Opzelura (ruxolitinib, Incyte) — a potent, selective inhibitor of Janus kinase (JAK) 1 and JAK2 — is a topical formulation developed to maximize its clinical effect on skin and minimize the likelihood of absorption, according to the study researchers.

To evaluate the safety profile and efficacy of ruxolitinib, Robert Bissonnette, MD, FRCPC, CEO and medical director at Innovaderm, and colleagues enrolled 41 patients in a maximum-use trial.

Two patients discontinued due to reasons deemed unrelated to treatment.

The median affected body surface area at baseline was 31.2% and the mean EASI was 20.8. Enrolled patients continuously applied 1.5% ruxolitinib cream twice daily for 28 days on all atopic dermatitis lesions.

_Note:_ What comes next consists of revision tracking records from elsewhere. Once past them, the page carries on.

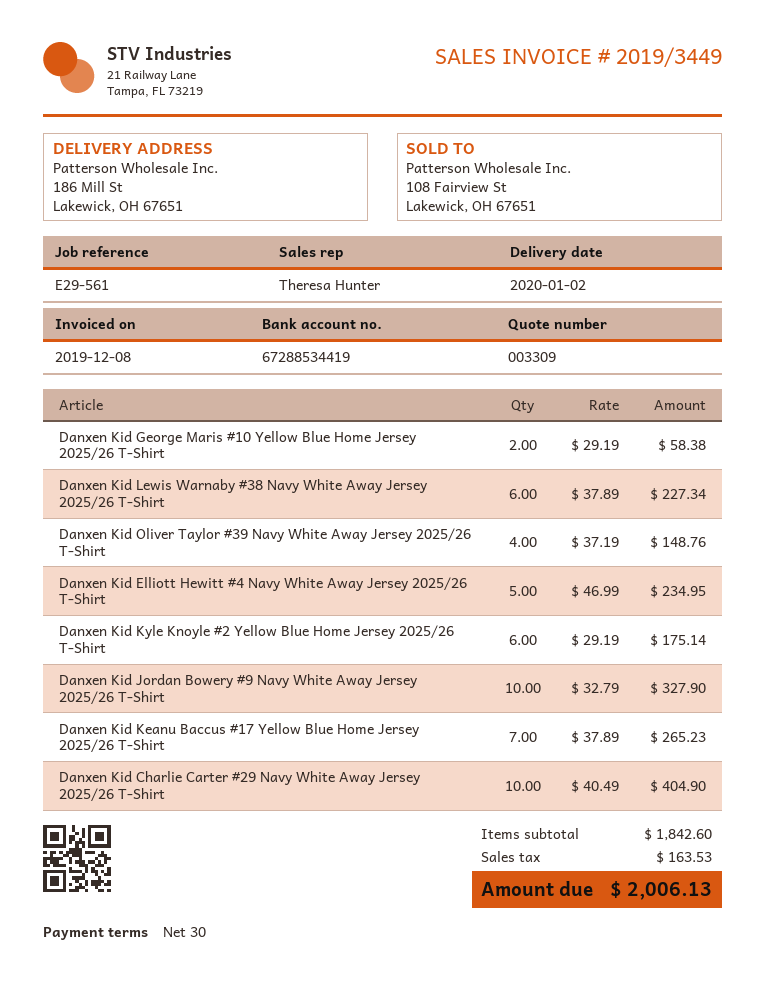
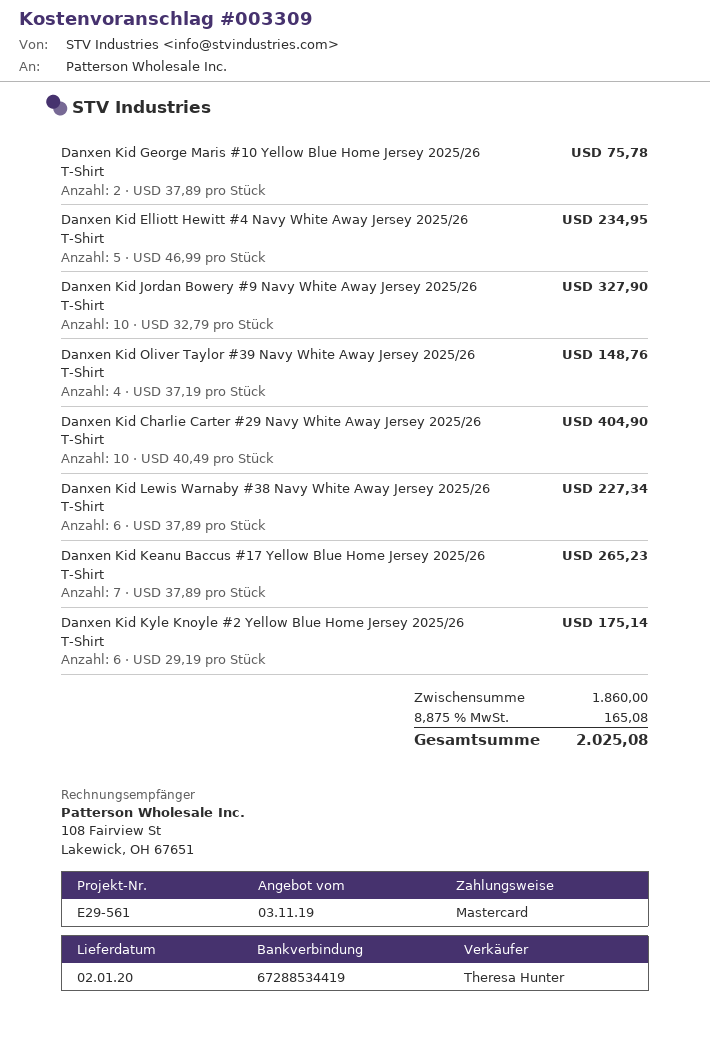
Danxen Kid George Maris #10 Yellow Blue Home Jersey 2025/26 T-Shirt: 2 x 29.19 = 58.38 -> 2 x 37.89 = 75.78
subtotal: 1842.60 -> 1860.00
tax: 163.53 -> 165.08
total: 2006.13 -> 2025.08

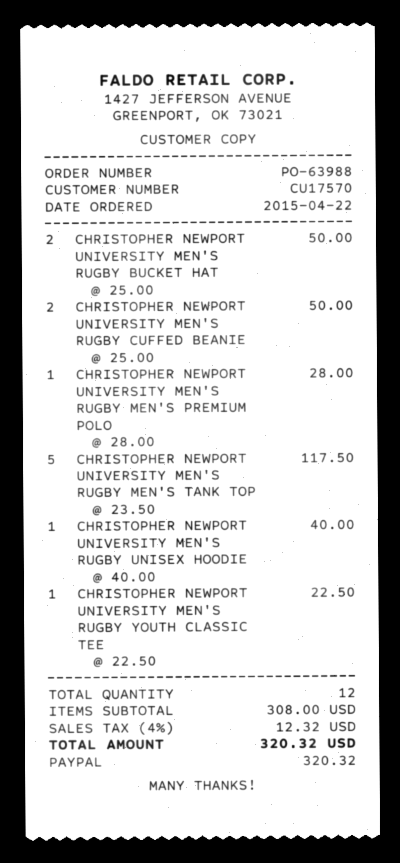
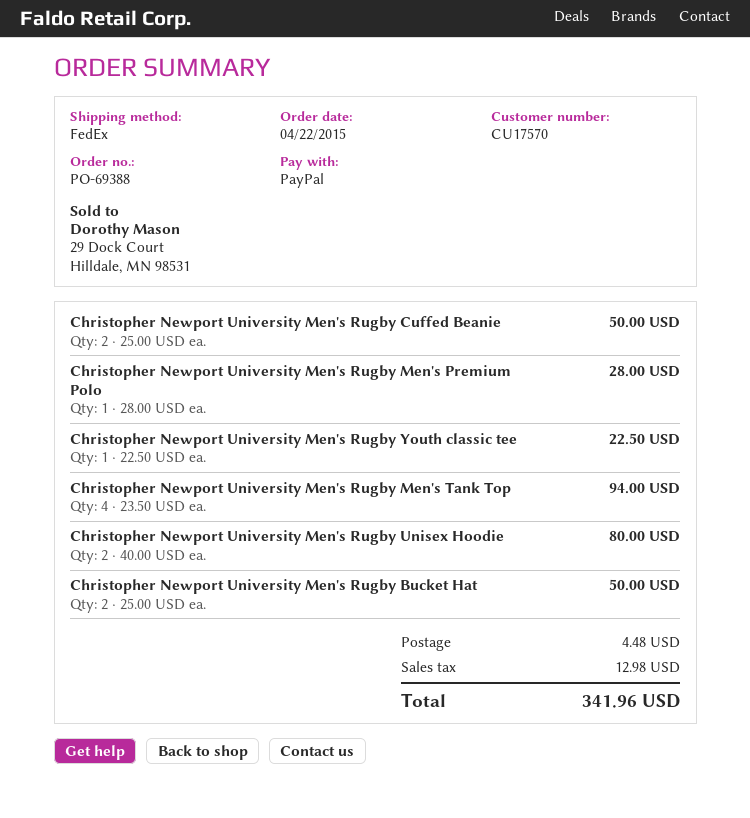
order number: PO-63988 -> PO-69388
CHRISTOPHER NEWPORT UNIVERSITY MEN'S RUGBY MEN'S TANK TOP: 5 x 23.50 = 117.50 -> 4 x 23.50 = 94.00
CHRISTOPHER NEWPORT UNIVERSITY MEN'S RUGBY UNISEX HOODIE: 1 x 40.00 = 40.00 -> 2 x 40.00 = 80.00
shipping: none -> 4.48
tax: 12.32 -> 12.98
total: 320.32 -> 341.96

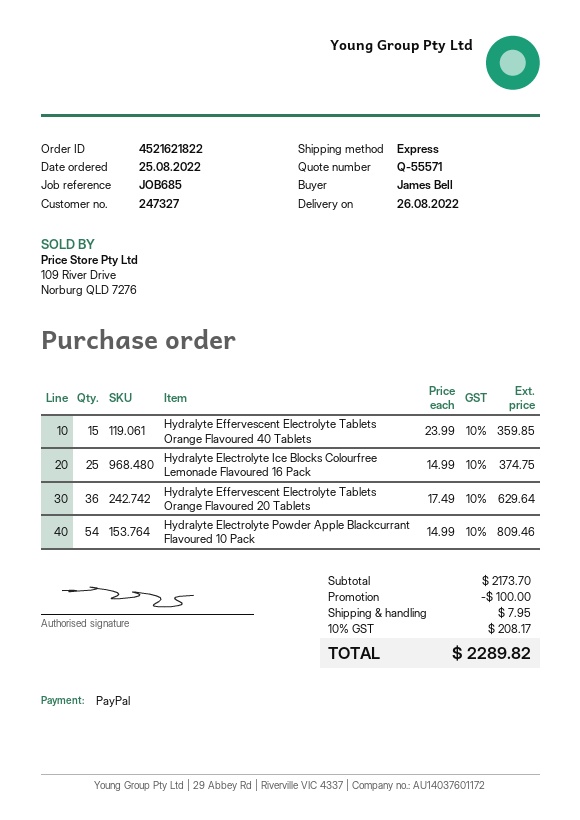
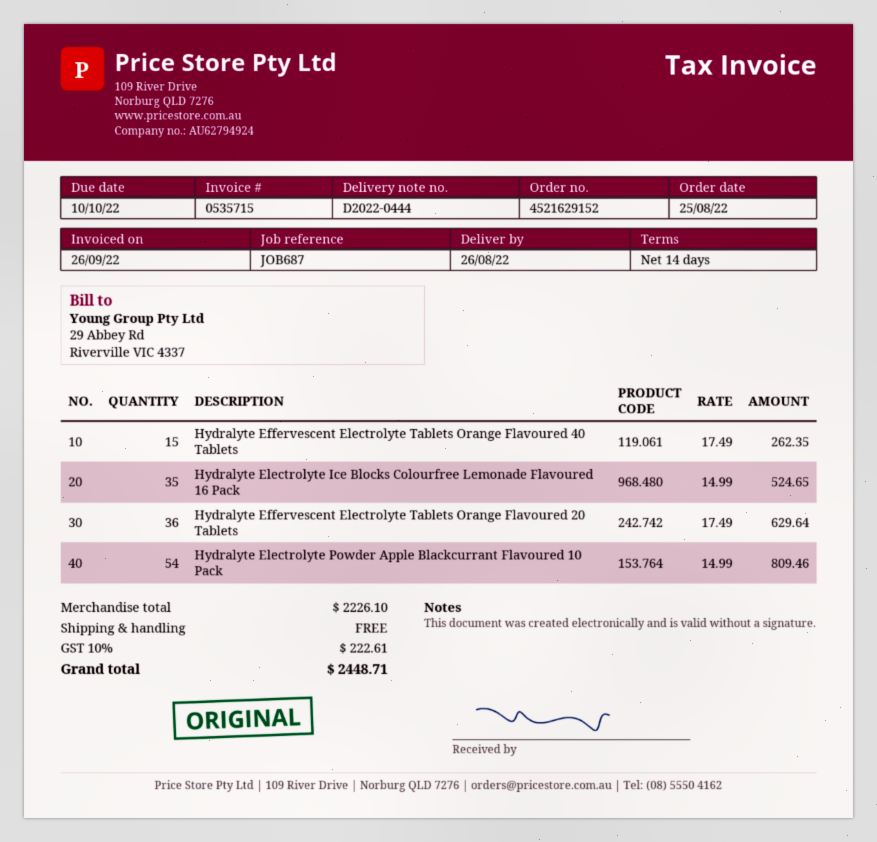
order number: 4521621822 -> 4521629152
reference: JOB685 -> JOB687
Hydralyte Effervescent Electrolyte Tablets Orange Flavoured 40 Tablets: 15 x 23.99 = 359.85 -> 15 x 17.49 = 262.35
Hydralyte Electrolyte Ice Blocks Colourfree Lemonade Flavoured 16 Pack: 25 x 14.99 = 374.75 -> 35 x 14.99 = 524.65
subtotal: 2173.70 -> 2226.10
discount: 100.00 -> none
shipping: 7.95 -> 0.00
tax: 10% = 208.17 -> 10% = 222.61
total: 2289.82 -> 2448.71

At follow-up, 31.7% of patients experienced treatment-emergent adverse events, most of which were mild or moderate in severity. The researchers determined that six of these adverse events may have been possibly related to treatment among four patients.

The mean maximal plasma concentration of ruxolitinib peaked at 4 hours after first application. The concentrations were relatively flat over the 28-day dosing period and were lower than the peak on day 1.

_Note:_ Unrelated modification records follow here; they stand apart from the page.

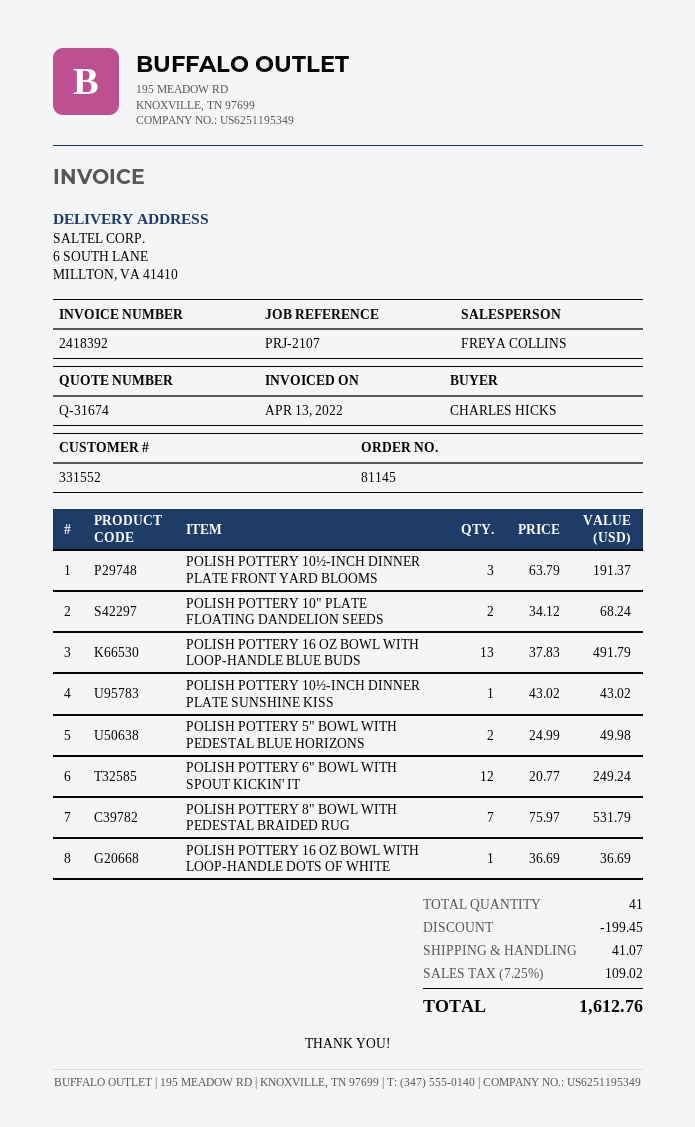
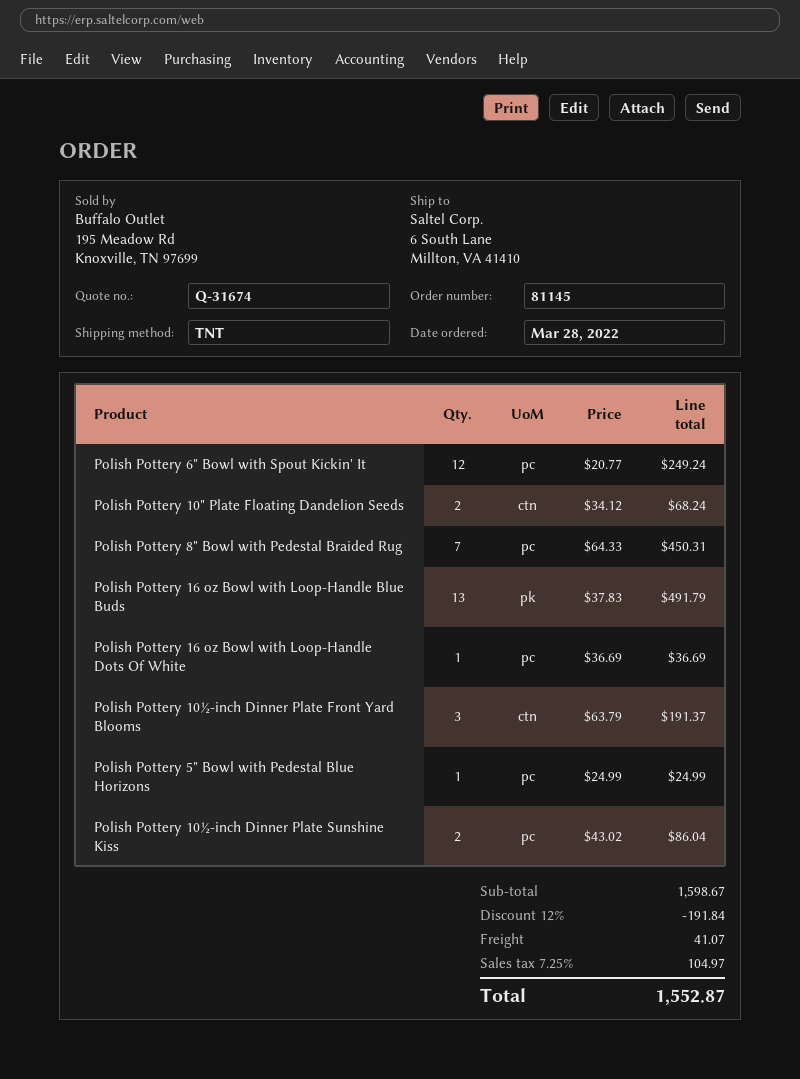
POLISH POTTERY 10½-INCH DINNER PLATE SUNSHINE KISS: 1 x 43.02 = 43.02 -> 2 x 43.02 = 86.04
POLISH POTTERY 5" BOWL WITH PEDESTAL BLUE HORIZONS: 2 x 24.99 = 49.98 -> 1 x 24.99 = 24.99
POLISH POTTERY 8" BOWL WITH PEDESTAL BRAIDED RUG: 7 x 75.97 = 531.79 -> 7 x 64.33 = 450.31
discount: 199.45 -> 191.84
tax: 7.25% = 109.02 -> 7.25% = 104.97
total: 1612.76 -> 1552.87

Overall, plasma concentrations of ruxolitinib showed no significant change in the systemic circulation and were related to the amount of cream applied and the percentage of body surface area treated.

At 28 days, 35.9% of patients achieved IGA treatment success. Among the 37 patients who continued treatment to day 56, 56.8% achieved IGA treatment success. Most patients had clear or almost clear skin by day 28 with further improvements at day 56.

“Ruxolitinib cream was generally well tolerated, with most [adverse events] of mild or moderate severity,” Bissonnette and colleagues wrote. “Transient increases in mean platelet count at day 15 were observed, which were within the normal range and spontaneously returned to baseline levels by day 28. The underlying mechanism is not clear; however, the increased platelet counts did not appear to have clinical implications.”